## Task item
Only the lines below from the one containing "subtotal: 6779.78 -> 6199.80" to the one containing "total: 7070.73 -> 6467.55" should be repeated, both included and unchanged.
--- Records to use ---
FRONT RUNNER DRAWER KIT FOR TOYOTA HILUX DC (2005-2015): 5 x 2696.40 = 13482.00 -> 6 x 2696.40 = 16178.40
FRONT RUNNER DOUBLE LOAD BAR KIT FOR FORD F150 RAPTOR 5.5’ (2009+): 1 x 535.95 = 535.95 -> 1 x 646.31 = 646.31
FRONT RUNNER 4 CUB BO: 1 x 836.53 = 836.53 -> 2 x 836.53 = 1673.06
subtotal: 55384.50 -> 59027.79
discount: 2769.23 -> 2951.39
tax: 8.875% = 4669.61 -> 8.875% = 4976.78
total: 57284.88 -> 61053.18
---
--- Records to use ---
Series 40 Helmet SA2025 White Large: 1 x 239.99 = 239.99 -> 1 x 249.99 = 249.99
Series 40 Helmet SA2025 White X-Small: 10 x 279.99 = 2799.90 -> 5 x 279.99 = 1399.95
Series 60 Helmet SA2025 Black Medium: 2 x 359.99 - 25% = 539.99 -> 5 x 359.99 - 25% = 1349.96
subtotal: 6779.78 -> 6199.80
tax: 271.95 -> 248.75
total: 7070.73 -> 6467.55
---
--- Records to use ---
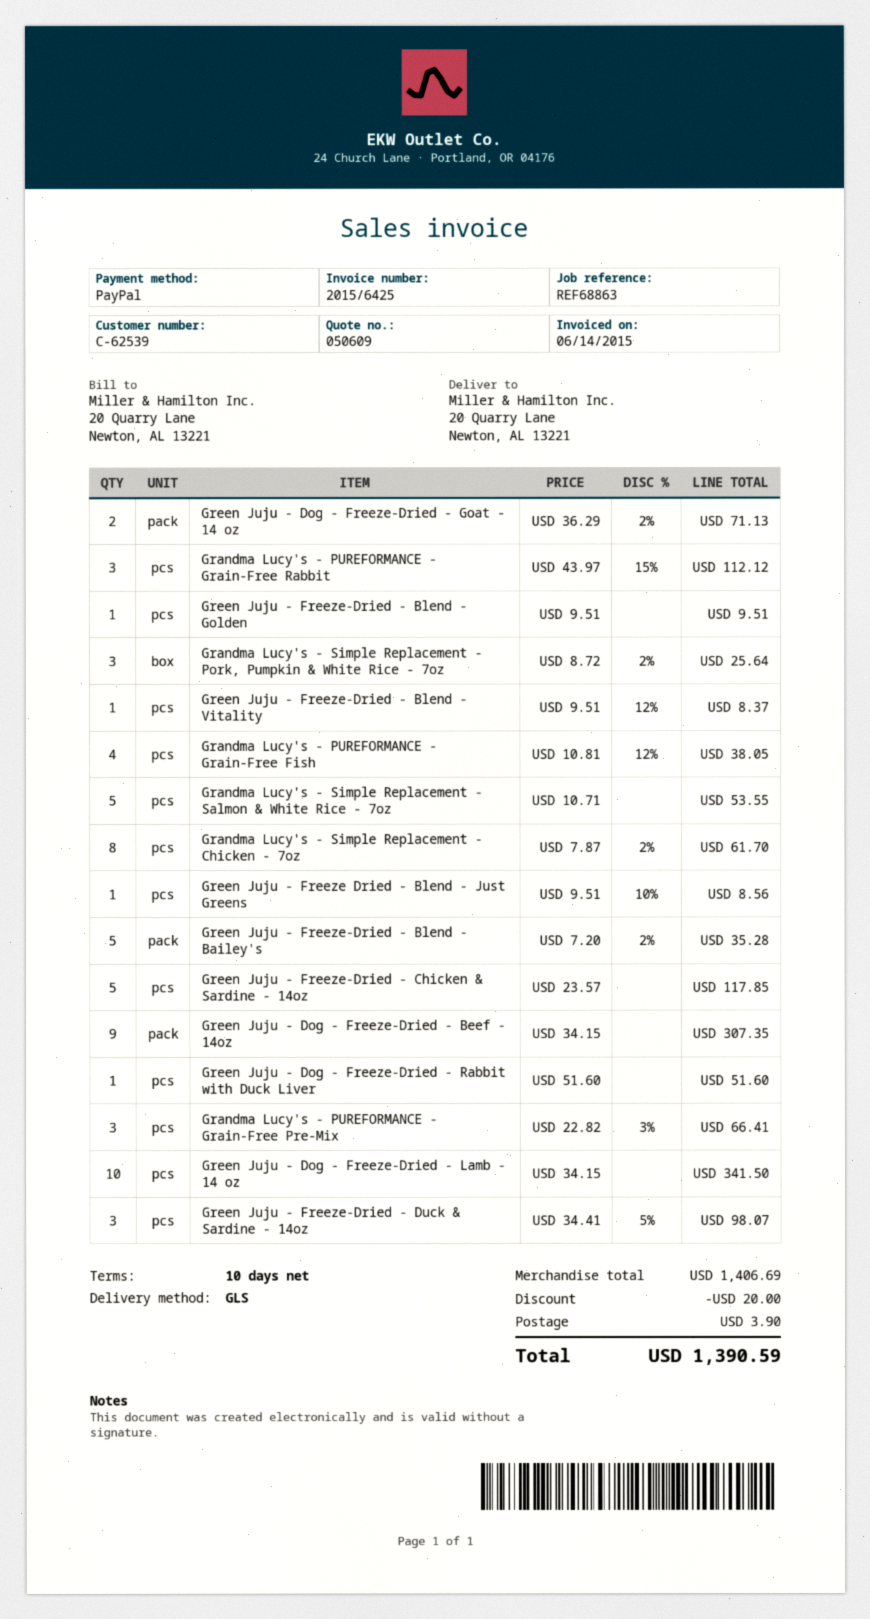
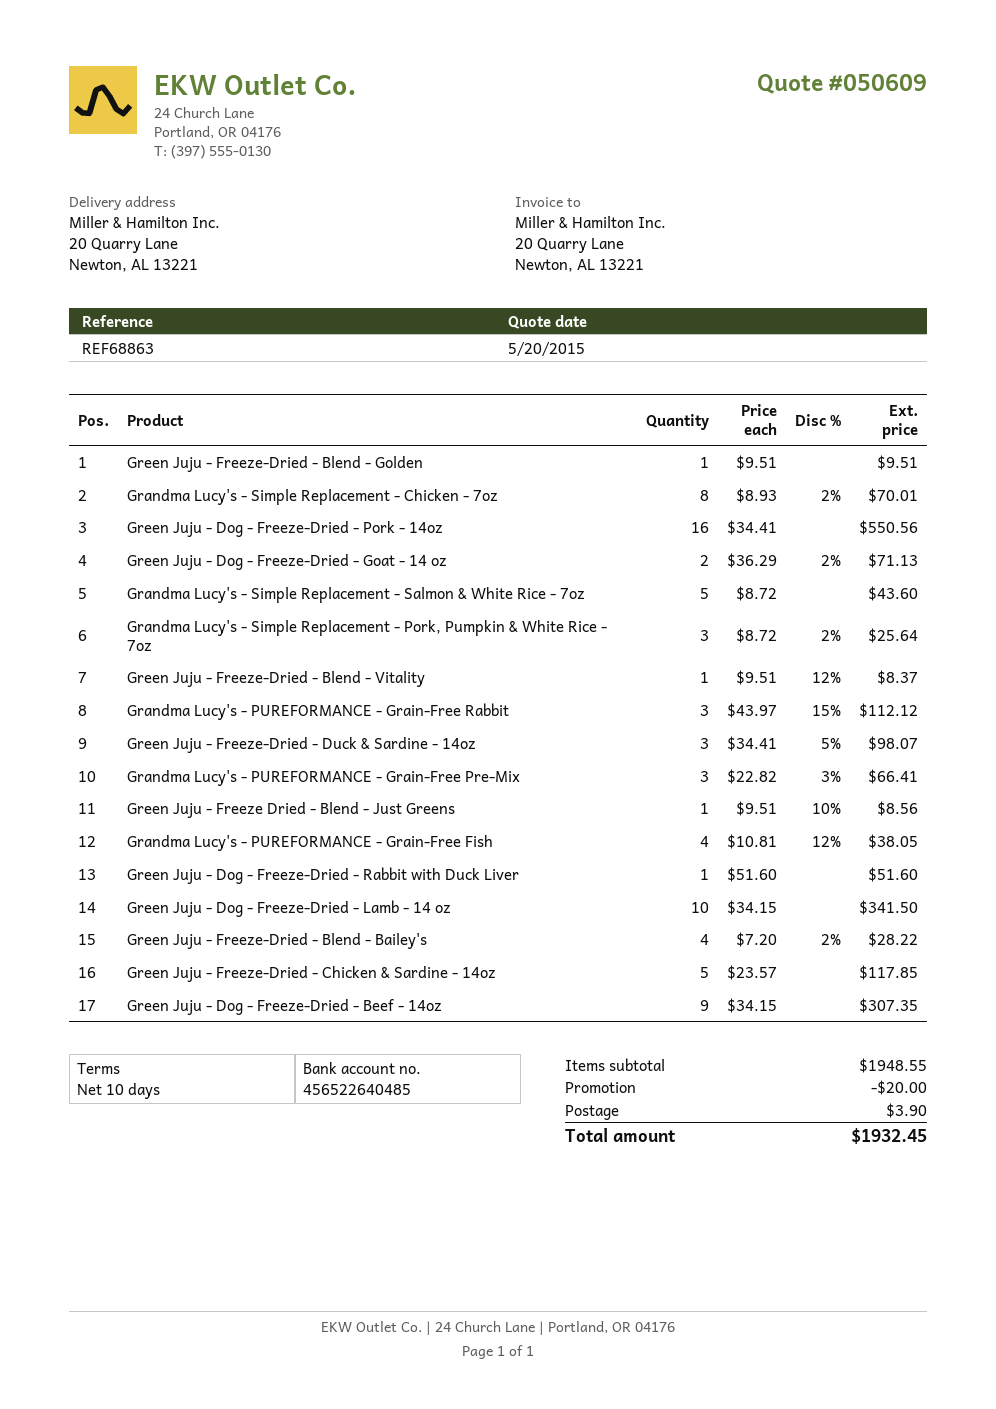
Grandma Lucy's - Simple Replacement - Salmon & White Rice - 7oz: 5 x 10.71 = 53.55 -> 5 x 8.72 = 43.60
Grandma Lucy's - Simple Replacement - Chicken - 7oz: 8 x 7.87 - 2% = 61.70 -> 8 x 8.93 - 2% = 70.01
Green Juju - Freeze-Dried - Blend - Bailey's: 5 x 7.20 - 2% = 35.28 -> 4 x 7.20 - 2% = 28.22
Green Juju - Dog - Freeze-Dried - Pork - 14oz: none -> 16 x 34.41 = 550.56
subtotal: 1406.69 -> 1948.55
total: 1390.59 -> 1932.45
---
## Response
subtotal: 6779.78 -> 6199.80
tax: 271.95 -> 248.75
total: 7070.73 -> 6467.55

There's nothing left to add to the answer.